With 18 months to go until the next Town Hall elections, and Croydon Conservatives have gone out and declared that Jason Perry, the piss-poor and part-time Mayor of Croydon, is to be their candidate for the £82,000 per year job again in 2026.

Not that they had much of a choice. There was no other candidate for selection.

Conservative Party rules are such that, if an incumbent wants to stand again, no one should be so impolite as to require any kind of democratic process to challenge that. So the Tories are stuck with Perry, despite his record of failure since being elected in 2022.

And the way that the polls, and by-elections, have been going, it could just be that the people of Croydon might end up stuck with Perry, too.

After 14 years of Tory misrule, the new Labour Government, and Prime Minister Keir Starmer, have seen their popularity ratings nosedive since the General Election in July.

Scrapping Winter Fuel Payments for pensioners, failing to scrap the two-child benefit cap, going soft on the water companies polluting our rivers and lakes and, only yesterday, hiking student tuition fees, have all contributed to the widespread disillusionment among the voting public.

That’s all without mentioning Rachel Reeves’ Budget last week, containing £40billion-worth of tax rises and not a penny to deal with the debts of England’s cash-strapped councils.

‘The Croydon Effect’: Tony Newman, who has remained suspended by the Labour Party for almost four years

Then there is the “Croydon Effect”, where four years on, residents are still feeling the full-on impact of Tony Newman’s Labour crashing the council finances.

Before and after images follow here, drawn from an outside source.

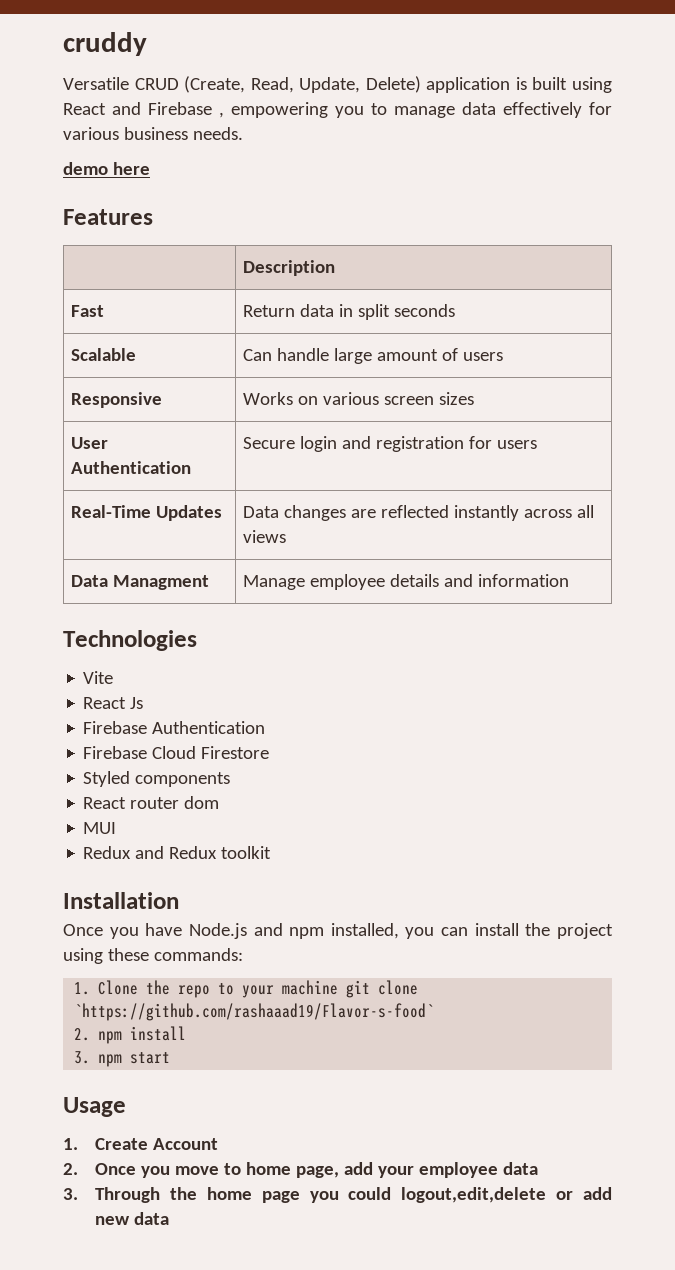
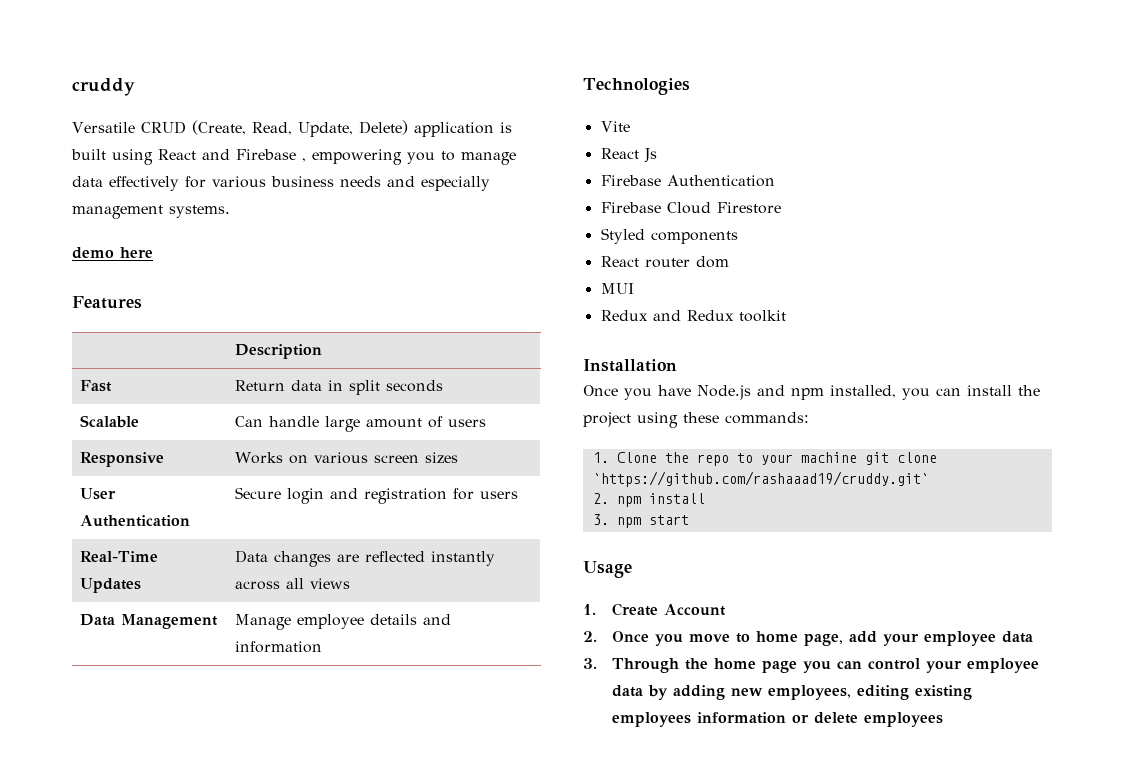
- Versatile CRUD (Create, Read, Update, Delete) application is built using React and Firebase , empowering you to manage data effectively for various business needs.
+ Versatile CRUD (Create, Read, Update, Delete) application is built using React and Firebase , empowering you to manage data effectively for various business needs and especially management systems.
- Data Managment | Manage employee details and information
+ Data Management | Manage employee details and information
- 1. Clone the repo to your machine git clone `https://github.com/rashaaad19/Flavor-s-food`
+ 1. Clone the repo to your machine git clone `https://github.com/rashaaad19/cruddy.git`
- 3. Through the home page you could logout,edit,delete or add new data
+ 3. Through the home page you can control your employee data by adding new employees, editing existing employees information or delete employees

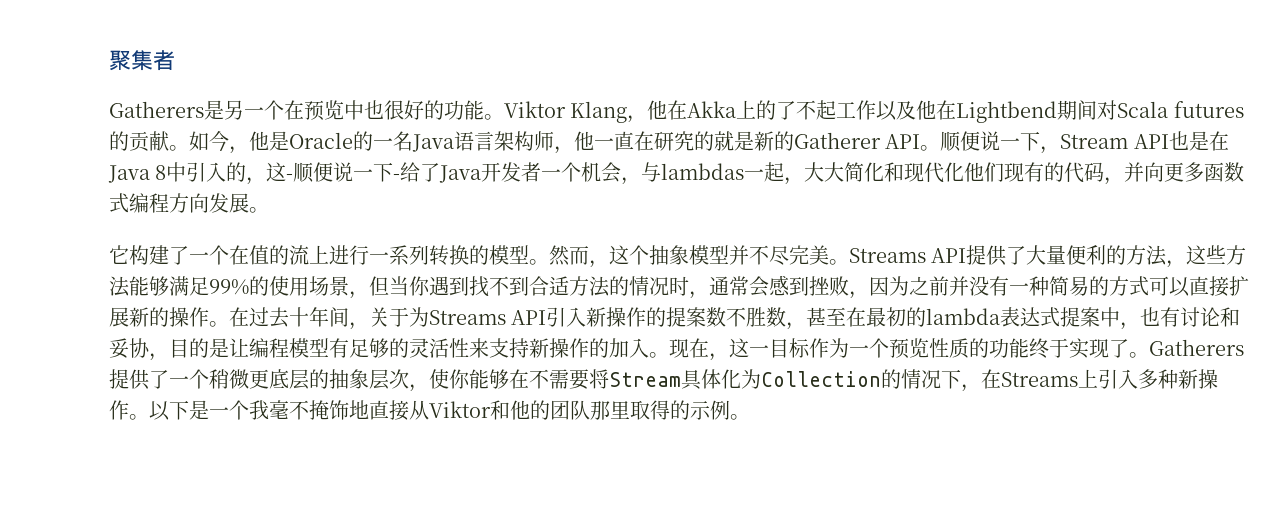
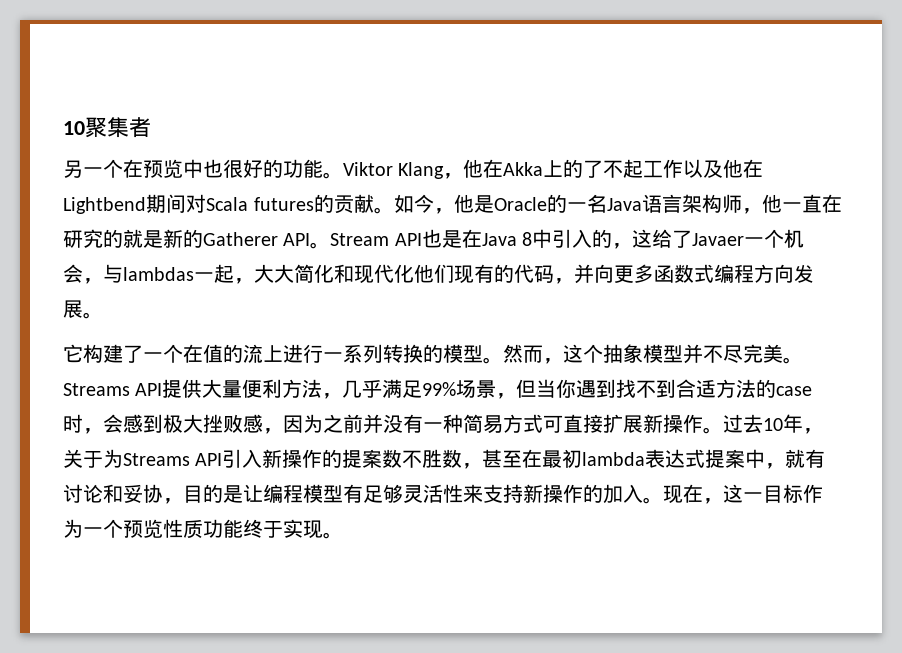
- 聚集者
+ 10聚集者
- Gatherers是另一个在预览中也很好的功能。
+ 另一个在预览中也很好的功能。
- 顺便说一下，Stream API也是在Java 8中引入的，这-顺便说一下-给了Java开发者一个机会，与lambdas一起，大大简化和现代化他们现有的代码，并向更多函数式编程方向发展。
+ Stream API也是在Java 8中引入的，这给了Javaer一个机会，与lambdas一起，大大简化和现代化他们现有的代码，并向更多函数式编程方向发展。
- Streams API提供了大量便利的方法，这些方法能够满足99%的使用场景，但当你遇到找不到合适方法的情况时，通常会感到挫败，因为之前并没有一种简易的方式可以直接扩展新的操作。在过去十年间，关于为Streams API引入新操作的提案数不胜数，甚至在最初的lambda表达式提案中，也有讨论和妥协，目的是让编程模型有足够的灵活性来支持新操作的加入。
+ Streams API提供大量便利方法，几乎满足99%场景，但当你遇到找不到合适方法的case时，会感到极大挫败感，因为之前并没有一种简易方式可直接扩展新操作。过去10年，关于为Streams API引入新操作的提案数不胜数，甚至在最初lambda表达式提案中，就有讨论和妥协，目的是让编程模型有足够灵活性来支持新操作的加入。
- 现在，这一目标作为一个预览性质的功能终于实现了。Gatherers提供了一个稍微更底层的抽象层次，使你能够在不需要将Stream具体化为Collection的情况下，在Streams上引入多种新操作。以下是一个我毫不掩饰地直接从Viktor和他的团队那里取得的示例。
+ 现在，这一目标作为一个预览性质功能终于实现。

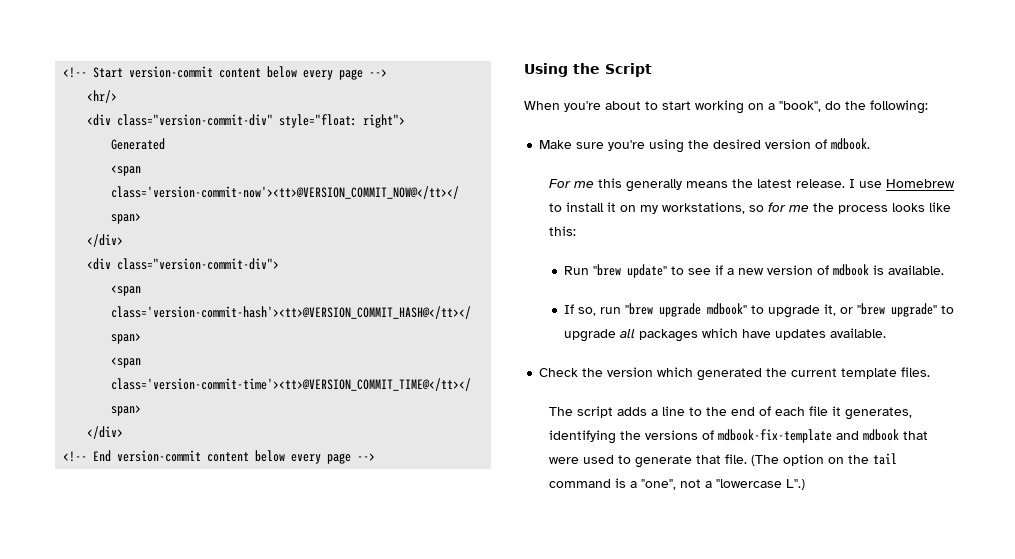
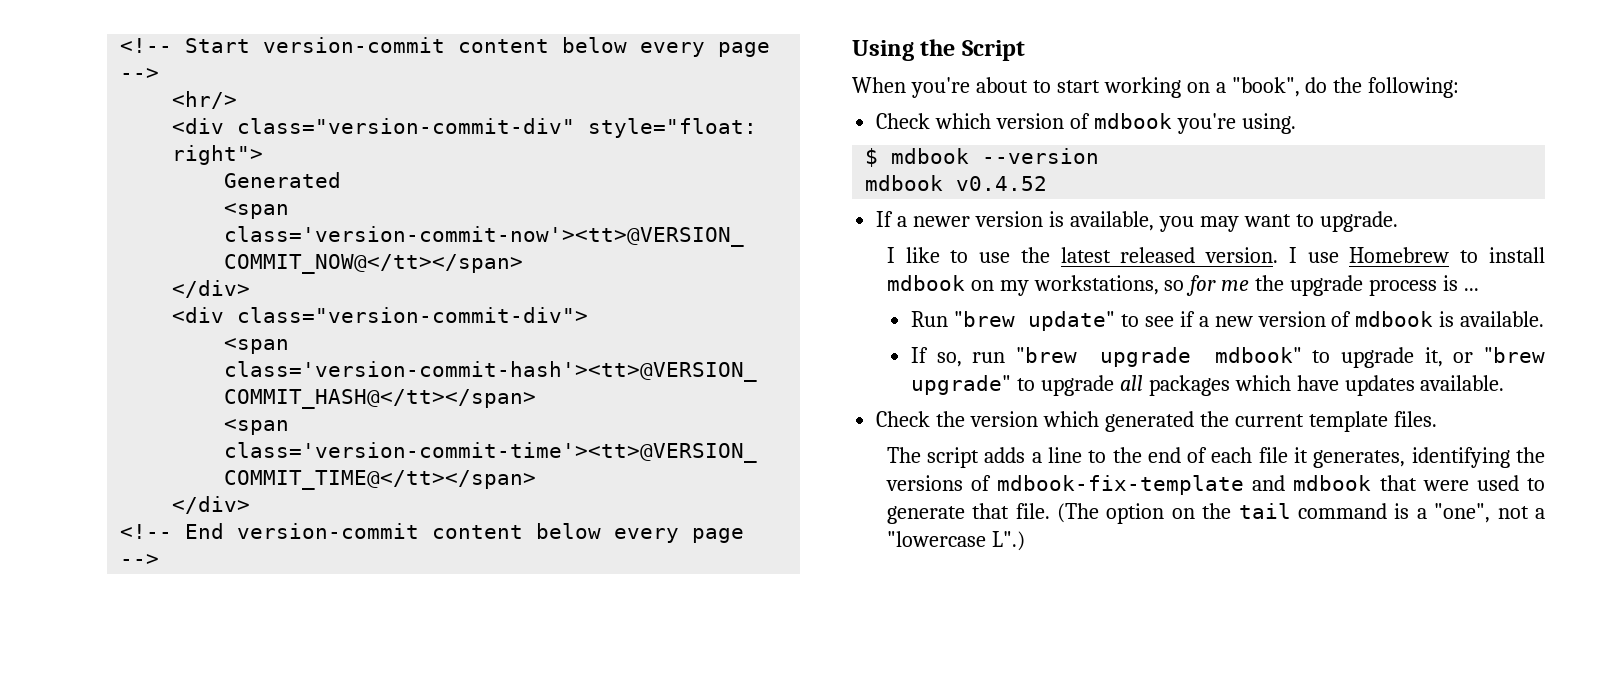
- Make sure you're using the desired version of mdbook.
- For me this generally means the latest release.
+ Check which version of mdbook you're using.
+ $ mdbook --version
+ mdbook v0.4.52
+ If a newer version is available, you may want to upgrade.
+ I like to use the latest released version.
- I use Homebrew to install it on my workstations, so for me the process looks like this:
+ I use Homebrew to install mdbook on my workstations, so for me the upgrade process is ...

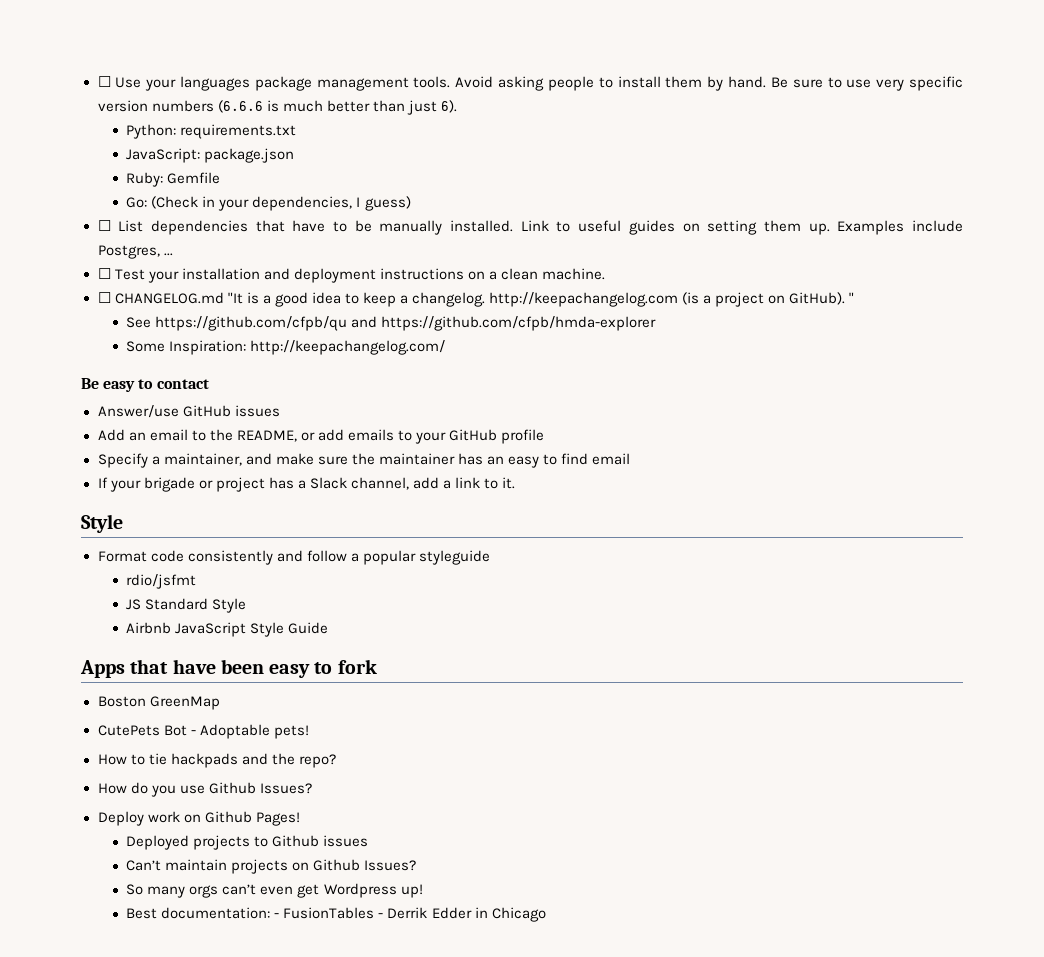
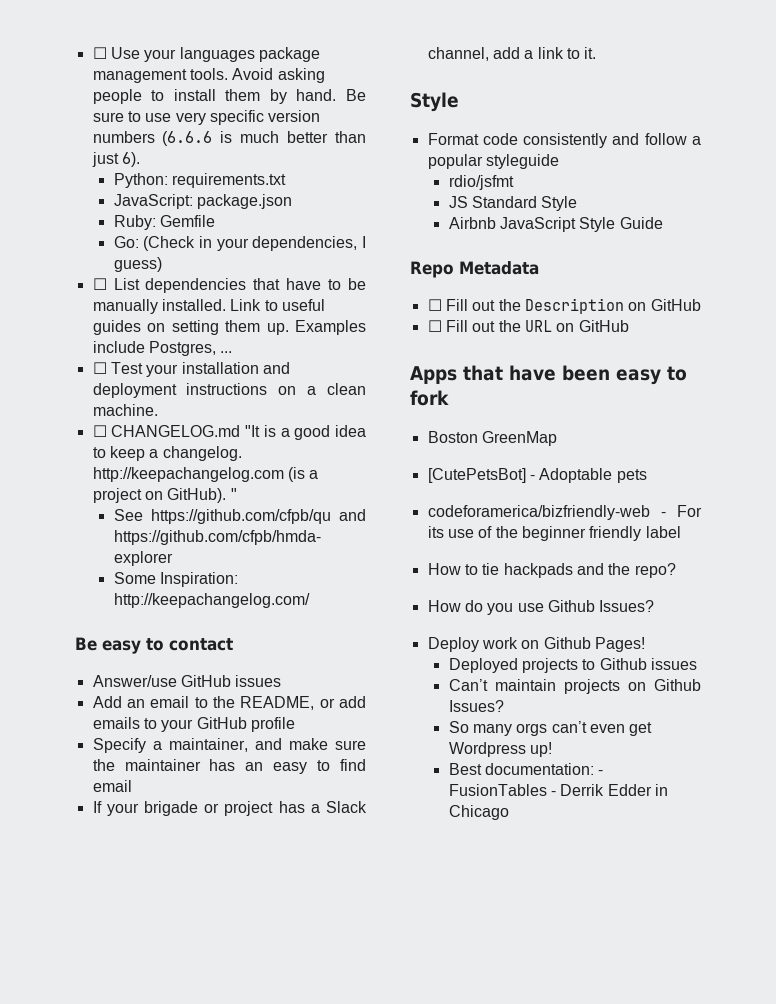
+ Repo Metadata
+ ☐ Fill out the Description on GitHub
+ ☐ Fill out the URL on GitHub
- CutePets Bot - Adoptable pets!
+ [CutePetsBot] - Adoptable pets
+ codeforamerica/bizfriendly-web - For its use of the beginner friendly label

It has been piss-poor Perry who has closed four public libraries and threaten to shut two state nursery schools, while reducing a range of other council services. But the narrative remains that all of these cuts have been a consequence of Labour mismanagement.

Labour’s local MPs are not doing much to revive their party’s popularity locally, either.

Muslim voters left Labour in droves in the General Election in Croydon West and Streatham and Croydon North, bitterly disappointed with the party’s support for Israel’s genocide on Gaza and the West Bank. Given the Starmer government’s underlining of their pro-Zionist position since taking power, those voters won’t be returning to Labour any time soon.

On a more local basis, Perry’s declaration as the Conservative candidate for the 2026 mayoral election puts him months ahead of all his political rivals. Although Labour in Croydon seemingly has only one credible candidate – Rowenna Davis – they won’t be conducting their selection until next year.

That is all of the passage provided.